# Magazines.com



## boxcar479 (Mar 7, 2010)

I found this is one of the merchants in the AGR shopping website. Have any of y'all ordered from this website? did the points come thru ? Also Wall Street Journal pays 20 to 1 anyone collected these points? I read somewhere else about shoes.com or something was a slowpay/ no pay just want to check with y'all before I order anything.  Thanks


----------



## the_traveler (Mar 7, 2010)

I have done WSJ before, and it posted with no problem. I just did magazines.com last week, so I'm not sure how they post.


----------



## mj_2341 (Mar 8, 2010)

the_traveler said:


> I have done WSJ before, and it posted with no problem. I just did magazines.com last week, so I'm not sure how they post.



I always ordered from Magazines.com, and never a problem. I always get my points about two months after I ordered.

Very reliable, also, shoebuy.com gives 11 points per dollar, never any problem with posting points.


----------



## RailFanLNK (Mar 9, 2010)

Magazines.com has been very good to me. The price going through them is the same as going directly through the magazine itself. The points always post and you can even renew subscriptions through it. Now Shoebuy, I've had some trouble with them in the past so I always keep an eye on them. My lastest purchase came right through and the points posted rather quickly.


----------



## MJL (Mar 15, 2010)

Can someone provide a link to the magazines link on the guestrewards website? I'm not seeing it.

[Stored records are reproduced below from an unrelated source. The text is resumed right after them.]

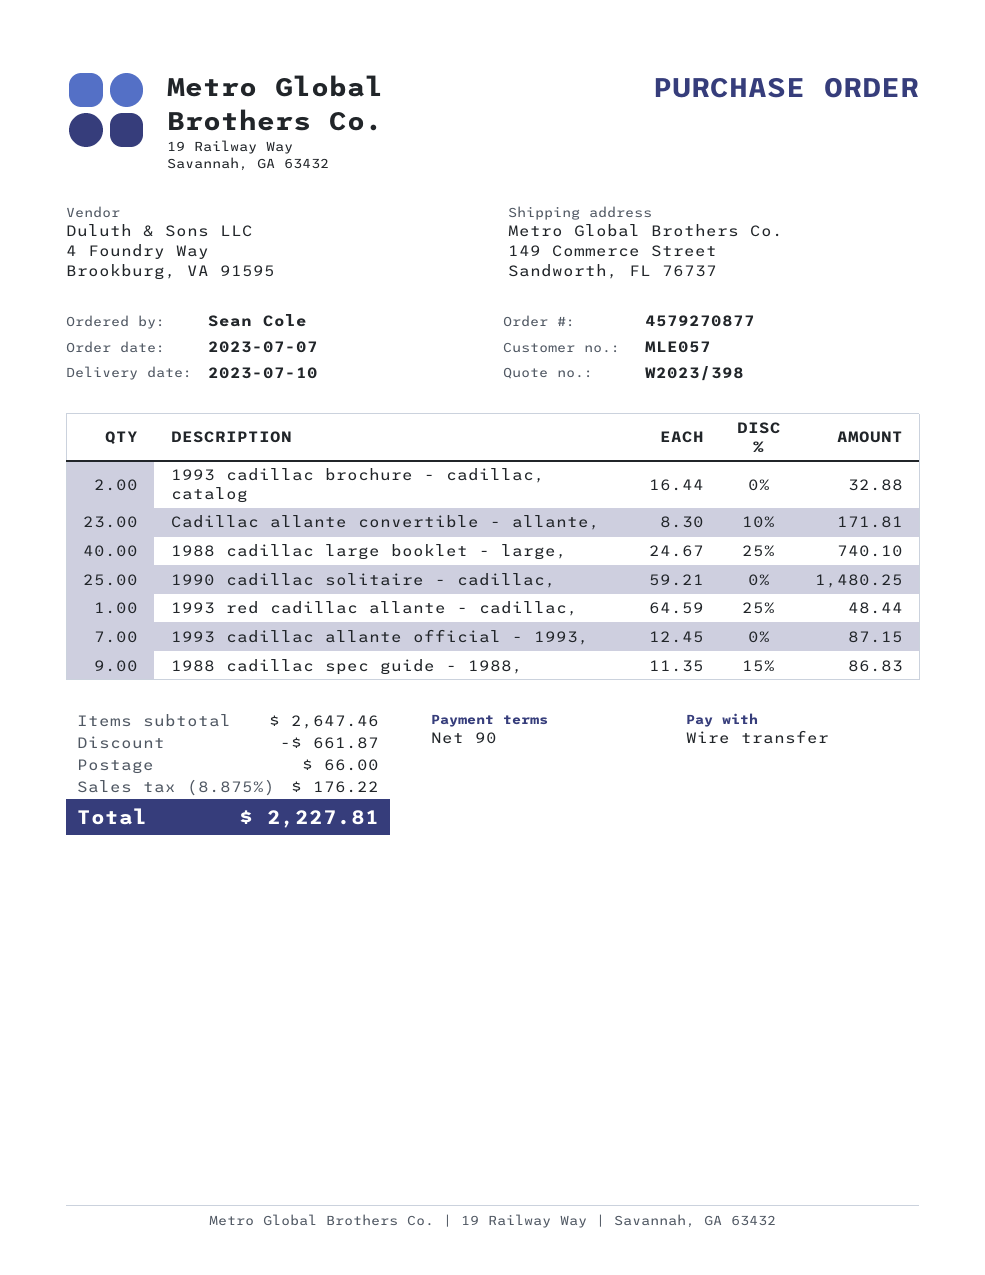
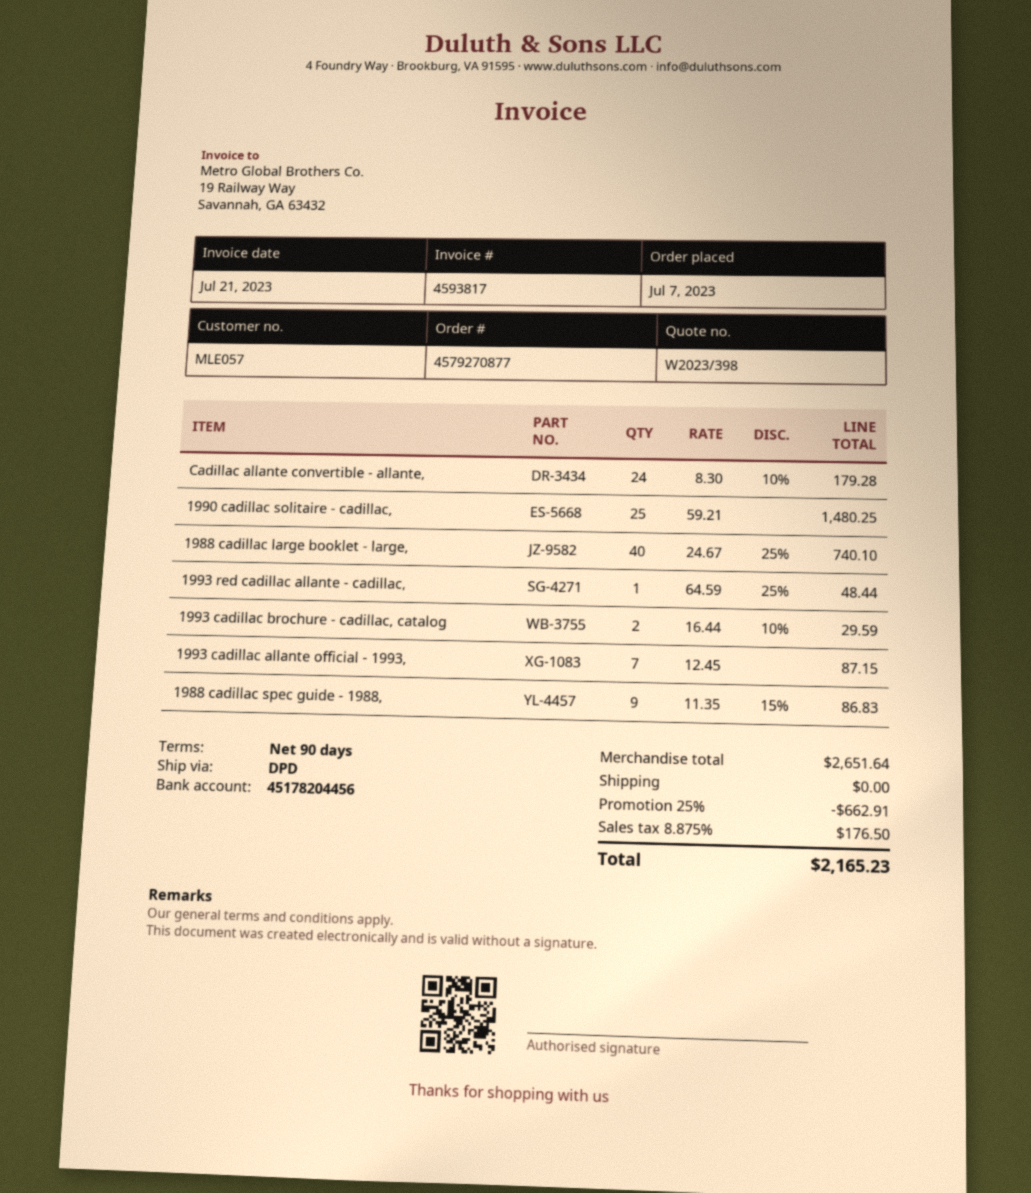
1993 cadillac brochure - cadillac, catalog: 2 x 16.44 = 32.88 -> 2 x 16.44 - 10% = 29.59
Cadillac allante convertible - allante,: 23 x 8.30 - 10% = 171.81 -> 24 x 8.30 - 10% = 179.28
subtotal: 2647.46 -> 2651.64
discount: 661.87 -> 662.91
shipping: 66.00 -> 0.00
tax: 8.875% = 176.22 -> 8.875% = 176.50
total: 2227.81 -> 2165.23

Or does it only work for select members?


----------



## BeckysBarn (Mar 15, 2010)

MJL said:


> Can someone provide a link to the magazines link on the guestrewards website? I'm not seeing it. Or does it only work for select members?


It would be difficult to send you the link - it would have my AGR number in the link. If you scroll down on the Points for Shopping page (all merchants), Magazines. com is in the left column, between Luggage Online & Microsoft.

Sometimes I have trouble seeing the merchants name because I don't recognize their logo. Just remember they are in alphabetical order.


----------



## the_traveler (Mar 15, 2010)

Yeah - I just clink "all merchants" and go down the list.


----------



## Long Train Runnin' (Mar 16, 2010)

I used them when it was 13 points on the dollar, the points posted in about 6 weeks


----------



## MJL (Mar 16, 2010)

Thanks for the directions, I found it. 16*32 = 512 points, hopefully!


----------



## Freckles68 (Mar 20, 2010)

MJL said:


> Thanks for the directions, I found it. 16*32 = 512 points, hopefully!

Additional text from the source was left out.